- _To do_
Exclude the pictures, then copy word for word the lines running from the beginning of the records through the line with "Alliance demi jonc".

........

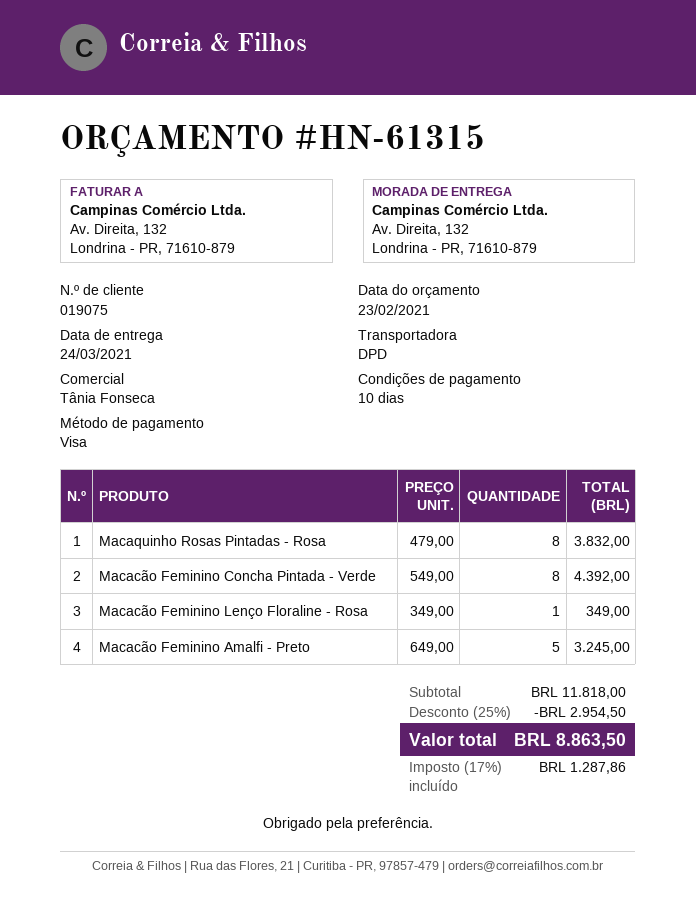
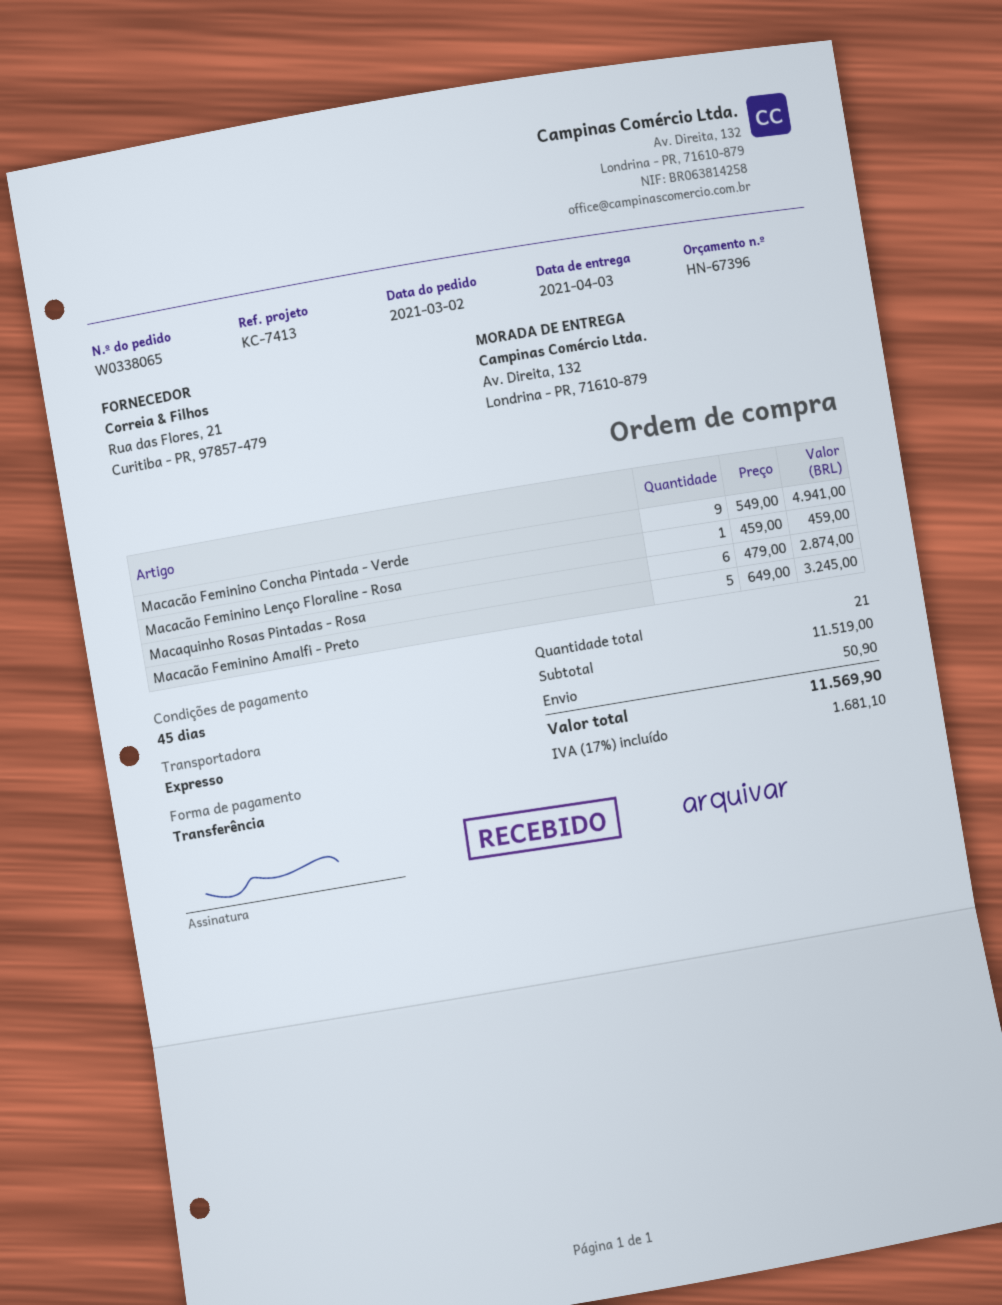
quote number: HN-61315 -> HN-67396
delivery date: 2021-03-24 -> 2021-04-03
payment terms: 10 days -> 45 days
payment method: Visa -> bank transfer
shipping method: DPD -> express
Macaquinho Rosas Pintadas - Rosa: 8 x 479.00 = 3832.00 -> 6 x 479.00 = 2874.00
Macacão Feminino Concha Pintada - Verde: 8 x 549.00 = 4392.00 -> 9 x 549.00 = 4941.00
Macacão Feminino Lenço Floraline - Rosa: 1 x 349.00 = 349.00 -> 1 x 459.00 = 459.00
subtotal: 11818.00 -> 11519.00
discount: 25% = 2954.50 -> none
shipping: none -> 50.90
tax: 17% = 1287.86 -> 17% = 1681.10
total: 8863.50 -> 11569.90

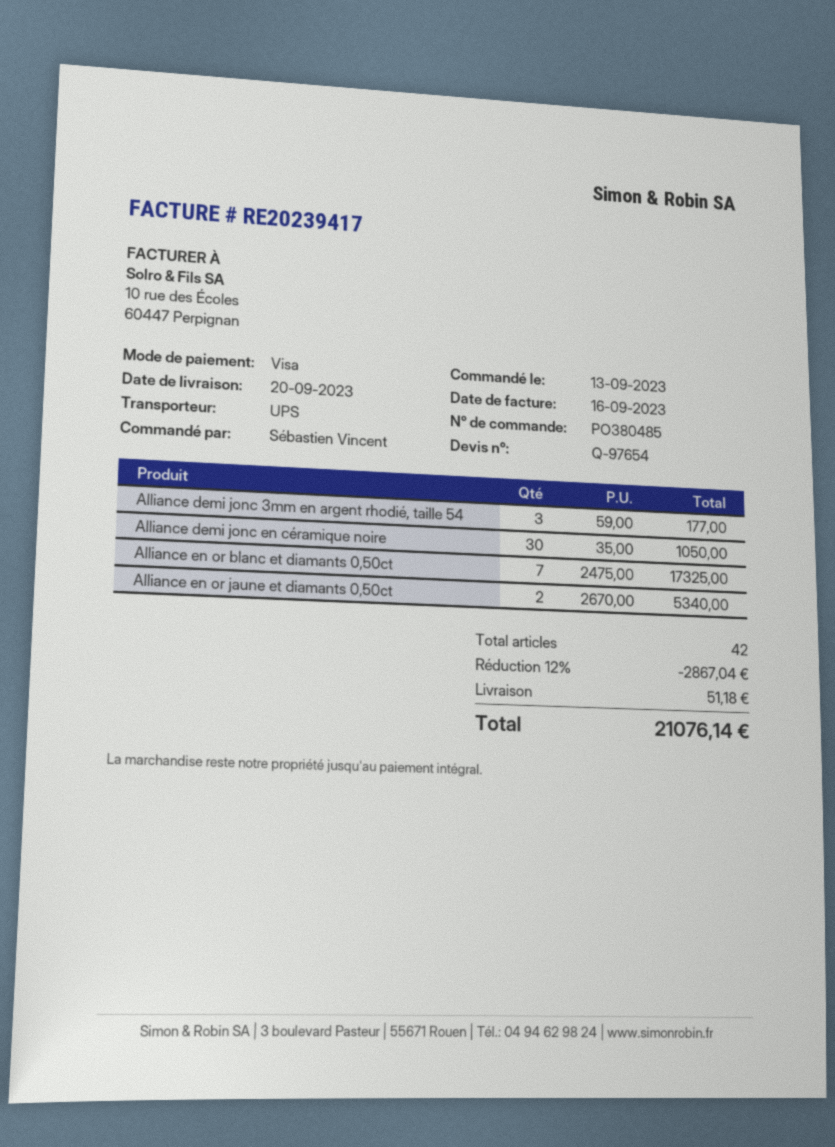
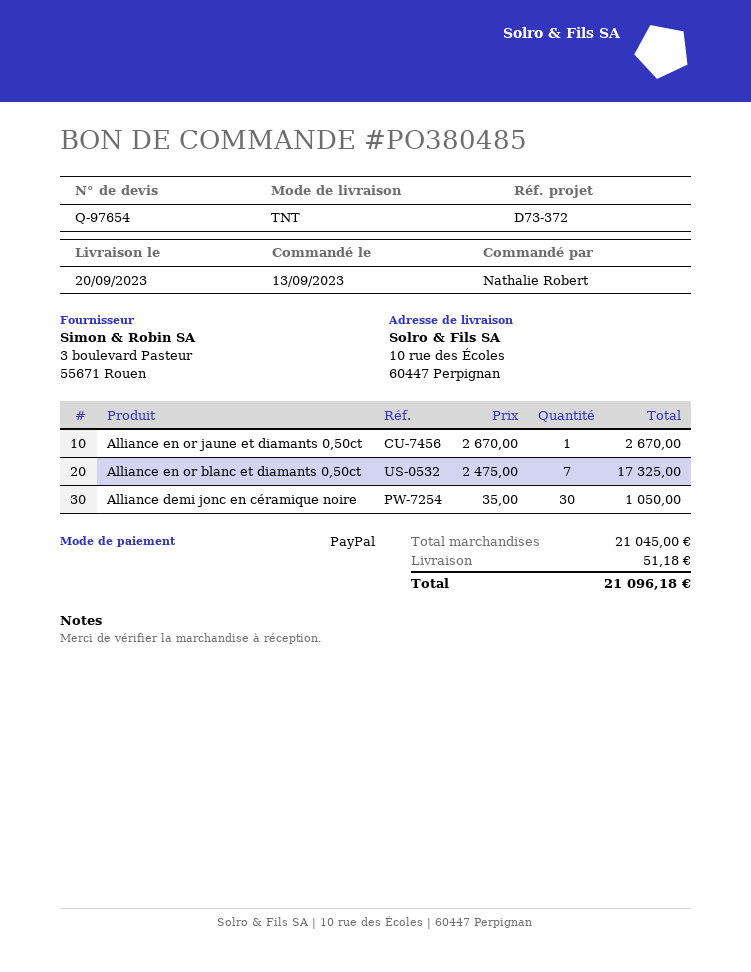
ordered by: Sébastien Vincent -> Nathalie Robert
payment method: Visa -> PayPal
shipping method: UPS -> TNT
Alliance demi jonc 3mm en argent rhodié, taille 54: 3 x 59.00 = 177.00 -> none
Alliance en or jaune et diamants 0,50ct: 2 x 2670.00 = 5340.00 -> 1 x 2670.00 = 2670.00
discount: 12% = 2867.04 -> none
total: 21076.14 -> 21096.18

........

- _Result for this exercise_
quote number: HN-61315 -> HN-67396
delivery date: 2021-03-24 -> 2021-04-03
payment terms: 10 days -> 45 days
payment method: Visa -> bank transfer
shipping method: DPD -> express
Macaquinho Rosas Pintadas - Rosa: 8 x 479.00 = 3832.00 -> 6 x 479.00 = 2874.00
Macacão Feminino Concha Pintada - Verde: 8 x 549.00 = 4392.00 -> 9 x 549.00 = 4941.00
Macacão Feminino Lenço Floraline - Rosa: 1 x 349.00 = 349.00 -> 1 x 459.00 = 459.00
subtotal: 11818.00 -> 11519.00
discount: 25% = 2954.50 -> none
shipping: none -> 50.90
tax: 17% = 1287.86 -> 17% = 1681.10
total: 8863.50 -> 11569.90

ordered by: Sébastien Vincent -> Nathalie Robert
payment method: Visa -> PayPal
shipping method: UPS -> TNT
Alliance demi jonc 3mm en argent rhodié, taille 54: 3 x 59.00 = 177.00 -> none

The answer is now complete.